■ Aim of the exercise ■
Beginning with the line that holds "[80,208,113,225] // 출처", copy each line exactly through the end of the entries, but leave the pictures out.

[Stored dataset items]
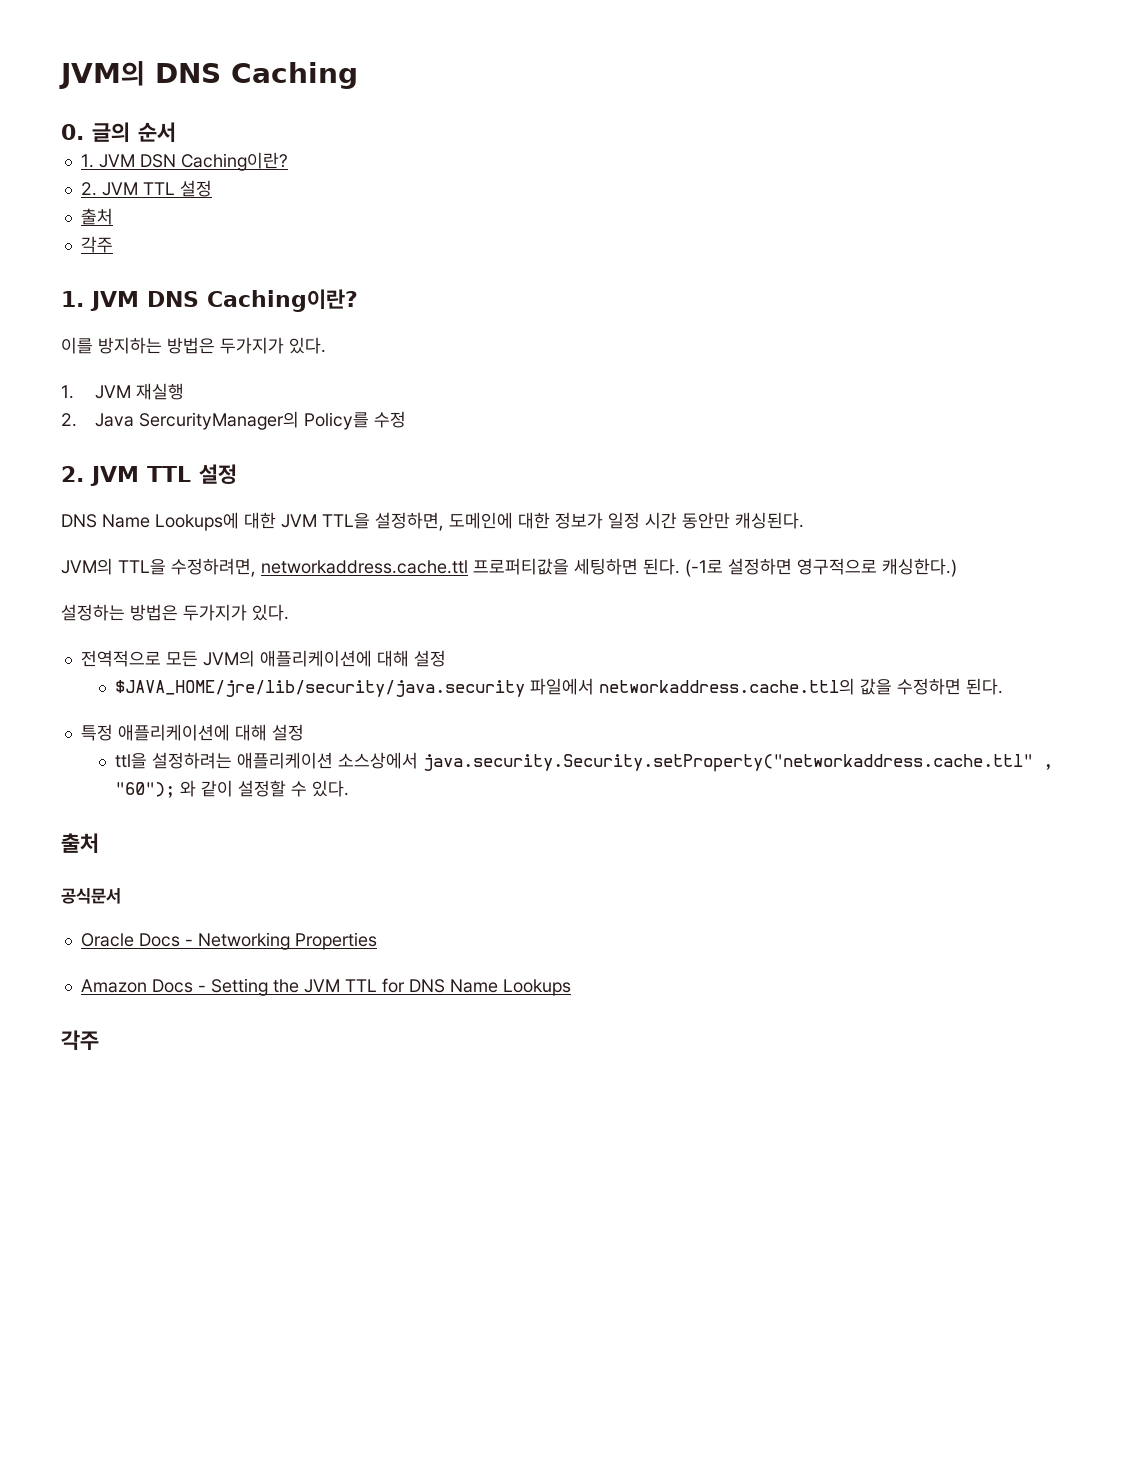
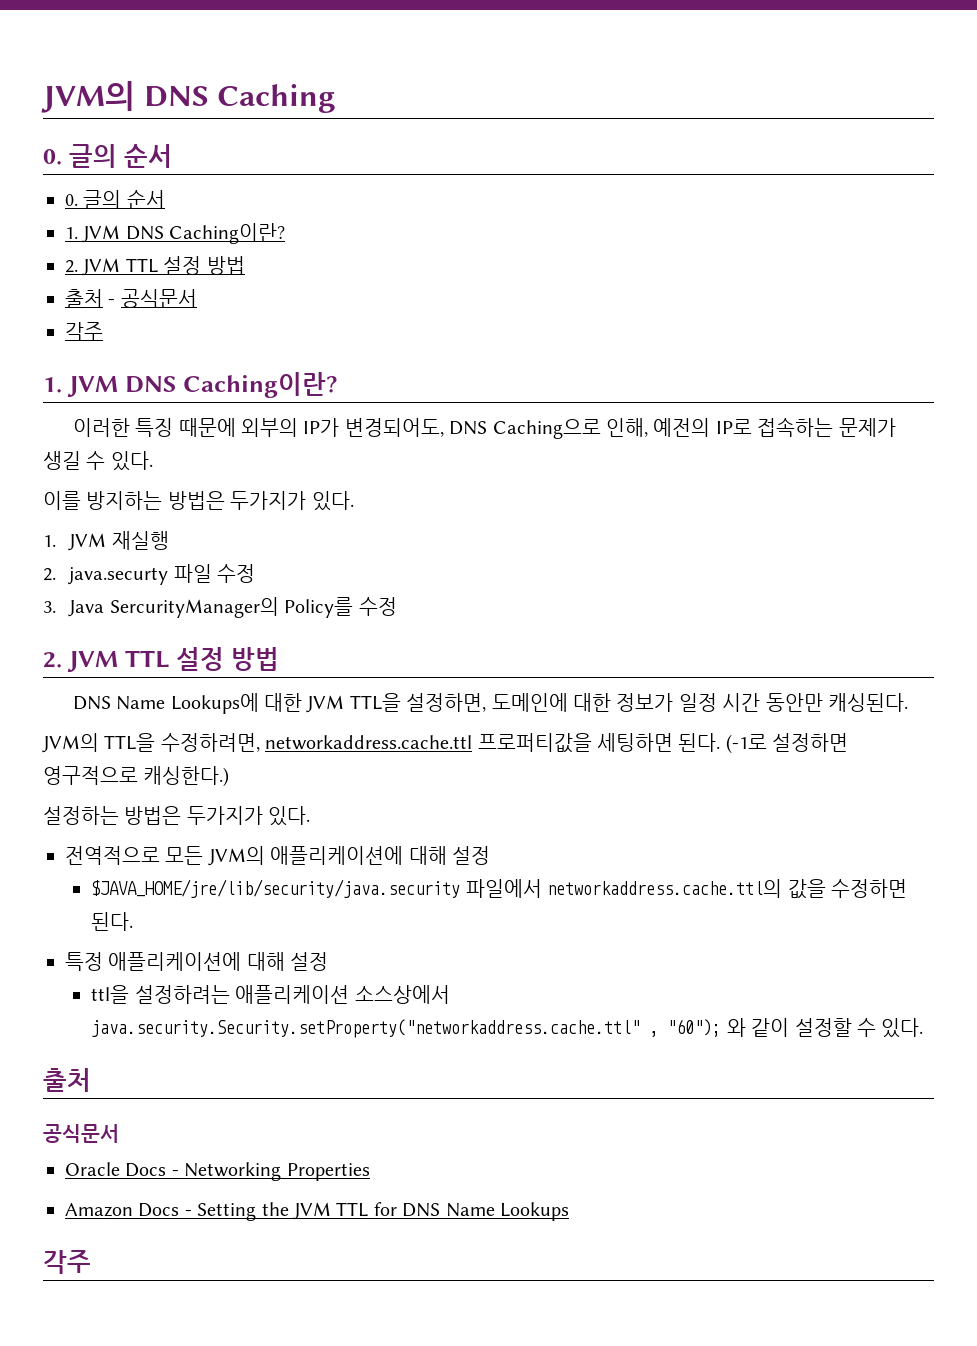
[80,154,176,168] // 1. JVM DSN -> [65,189,165,209] [65,225,164,243] // 0. 글의 순서 // 1. JVM DNS
[80,208,113,225] // 출처 -> [206,256,245,275] [65,289,197,308] 방법 // 출처 - 공식문서
(358, 300) none -> [72,417,896,439] [43,451,153,471] // 이러한 특징 때문에 외부의 IP가 변경되어도, DNS Caching으로 인해, 예전의 IP로 접속하는 문제가 생길 수 있다.
(77, 420) none -> [68,564,256,585] [43,601,56,613] java.securty 파일 수정 // 3.
(237, 474) none -> [231,647,279,671] 방법

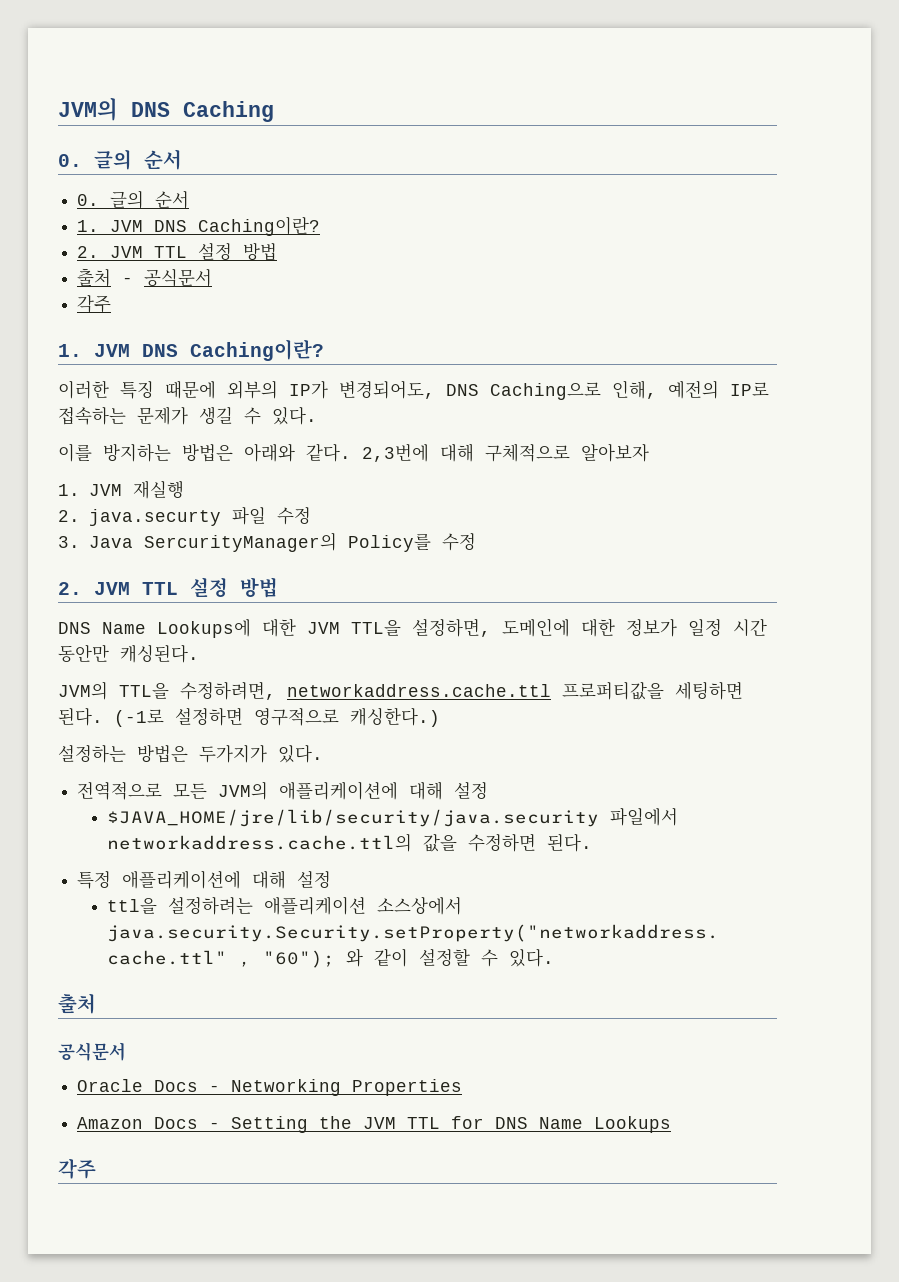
[230,491,354,511] 두가지가 있다. -> [244,443,649,462] 아래와 같다. 2,3번에 대해 구체적으로 알아보자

■ Result of this task ■
[80,208,113,225] // 출처 -> [206,256,245,275] [65,289,197,308] 방법 // 출처 - 공식문서
(358, 300) none -> [72,417,896,439] [43,451,153,471] // 이러한 특징 때문에 외부의 IP가 변경되어도, DNS Caching으로 인해, 예전의 IP로 접속하는 문제가 생길 수 있다.
(77, 420) none -> [68,564,256,585] [43,601,56,613] java.securty 파일 수정 // 3.
(237, 474) none -> [231,647,279,671] 방법

[230,491,354,511] 두가지가 있다. -> [244,443,649,462] 아래와 같다. 2,3번에 대해 구체적으로 알아보자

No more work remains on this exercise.